Records drawn from a dataset
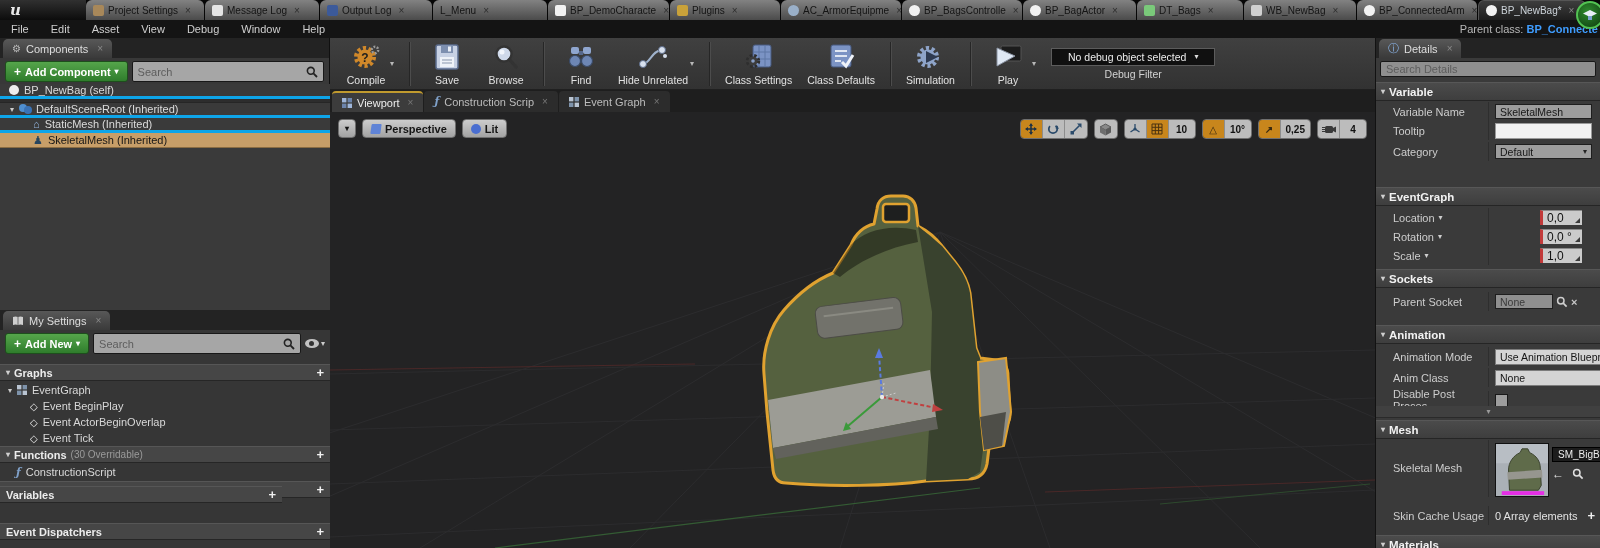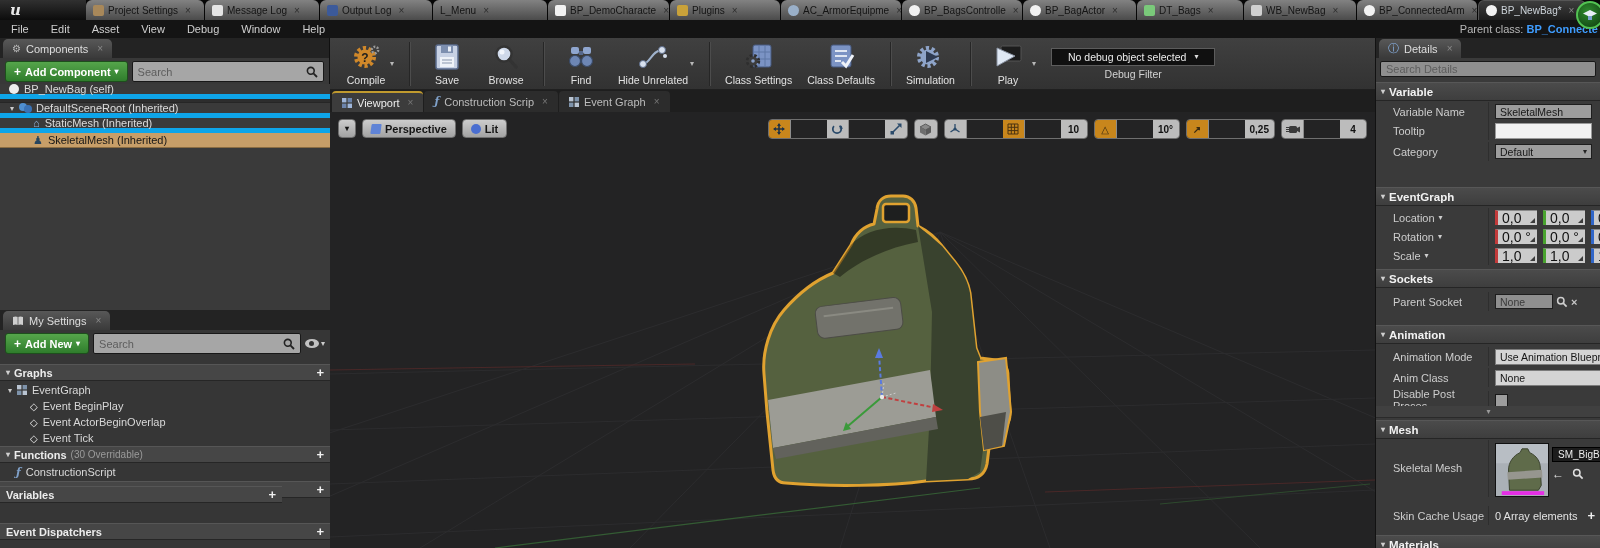--- a/index.html
+++ b/index.html
@@ -58,7 +58,7 @@
   #leftpanel { left:0; top:38px; width:330px; height:510px; background:#383838; border-right:1px solid #101010; }
   .addrow { display:flex; gap:4px; padding:3px 5px; align-items:center; }
   .crow { height:15px; display:flex; align-items:center; gap:5px; font-size:11px; color:#dcdcdc;
-          border-bottom:5px solid #0ea5e9; }
+          border-bottom:3px solid #0ea5e9; }
   .crow.sel { background:#c79e68; color:#161616; border-bottom:1px solid #8a6c42; }
   .ccaret { color:#cccccc; font-size:8px; }
   .sph { width:10px; height:10px; border-radius:50%; background:#ededed; flex-shrink:0; }

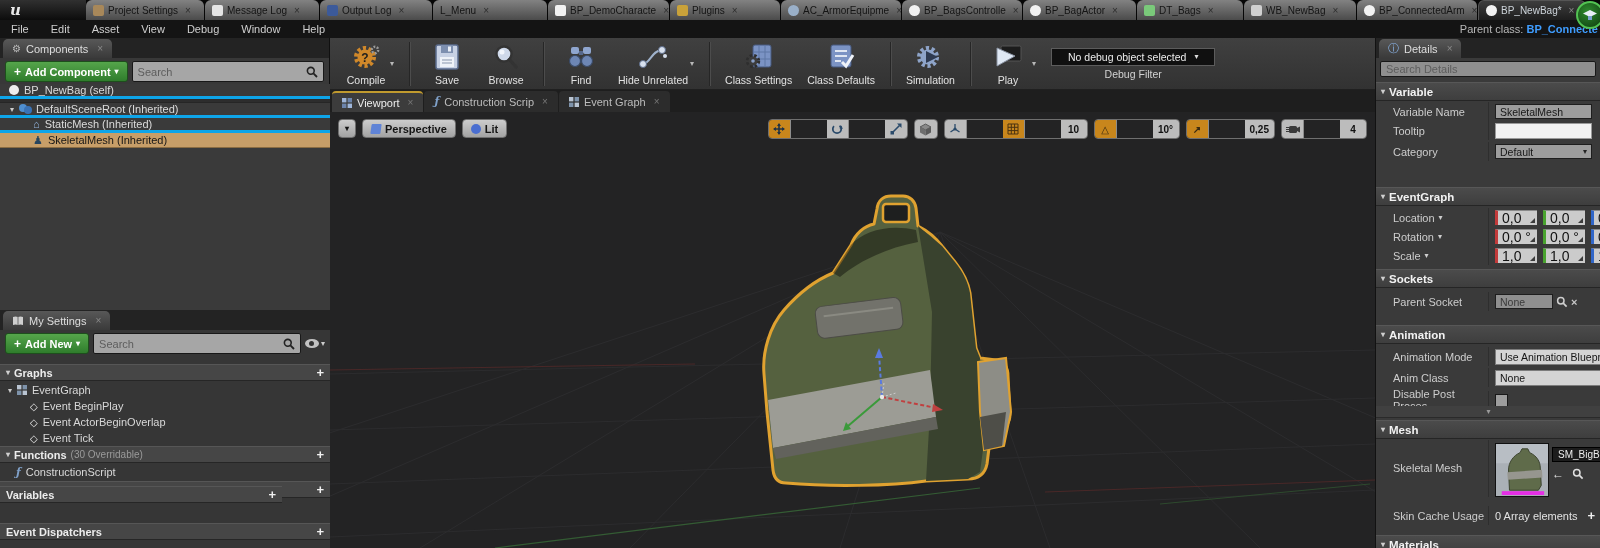--- a/index.html
+++ b/index.html
@@ -109,7 +109,7 @@
   .cubeico { width:10px; height:10px; background:#5f83d6; transform:skewX(-8deg); border-radius:1px; }
   .sphico { width:10px; height:10px; background:#4a6ed0; border-radius:50%; }
   #snapbar { right:8px; top:7px; display:flex; gap:6px; align-items:center; z-index:3; }
-  .sgroup { display:flex; border-radius:4px; overflow:hidden; border:1px solid #6f6f6f;gap:36px; }
+  .sgroup { display:flex; border-radius:4px; overflow:hidden; border:1px solid #6f6f6f; }
   .sbtn { width:22px; height:18px; background:#bcbcbc; display:flex; align-items:center; justify-content:center;
           border-right:1px solid #8d8d8d; color:#222; font-size:11px; }
   .sbtn:last-child { border-right:none; }

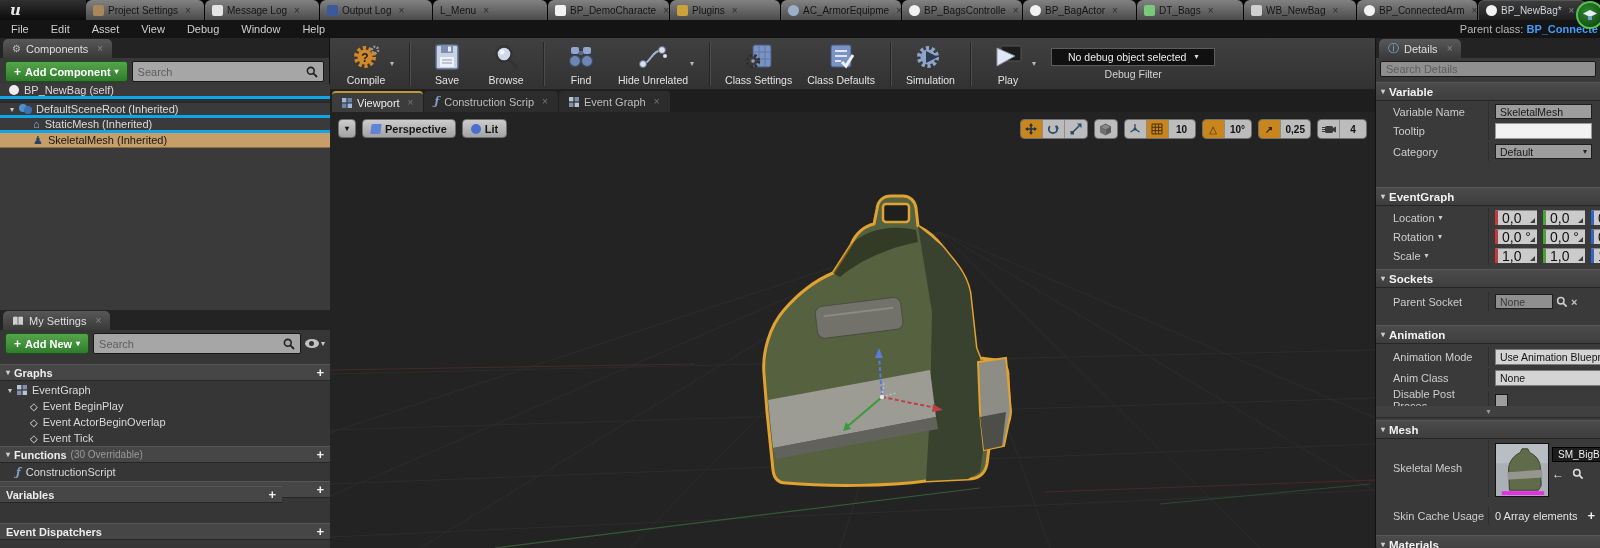--- a/index.html
+++ b/index.html
@@ -135,8 +135,8 @@
   .chk { width:13px; height:13px; background:#9d9d9d; border:1px solid #191919; color:#2e2e2e;
          font-weight:bold; font-size:10px; line-height:12px; text-align:center; }
   .tchip { width:42px; height:15px; background:#cbcbcb; border-top:1px solid #8a8a8a; color:#111;
-           font-size:14px; display:flex; align-items:center; padding-left:4px; margin-right:3px;
-           position:relative; flex-shrink:0; }
+           font-size:12px; display:flex; align-items:center; padding-left:4px; margin-right:3px;
+           position:relative; flex-shrink:0;margin-left:45px; }
   .tchip::after { content:""; position:absolute; right:2px; bottom:2px;
                   border-left:5px solid transparent; border-bottom:5px solid #3c3c3c; }
   .tchip.bx { border-left:3px solid #c23a3a; } .tchip.by { border-left:3px solid #49a32f; } .tchip.bz { border-left:3px solid #3066c8; }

**PROBLEM DETAILS:** Show the lines of the data that hold the word "shrink".

**EXPECTED ANSWER:**
   .sph { width:10px; height:10px; border-radius:50%; background:#ededed; flex-shrink:0; }
-           position:relative; flex-shrink:0; }
+           position:relative; flex-shrink:0;margin-left:45px; }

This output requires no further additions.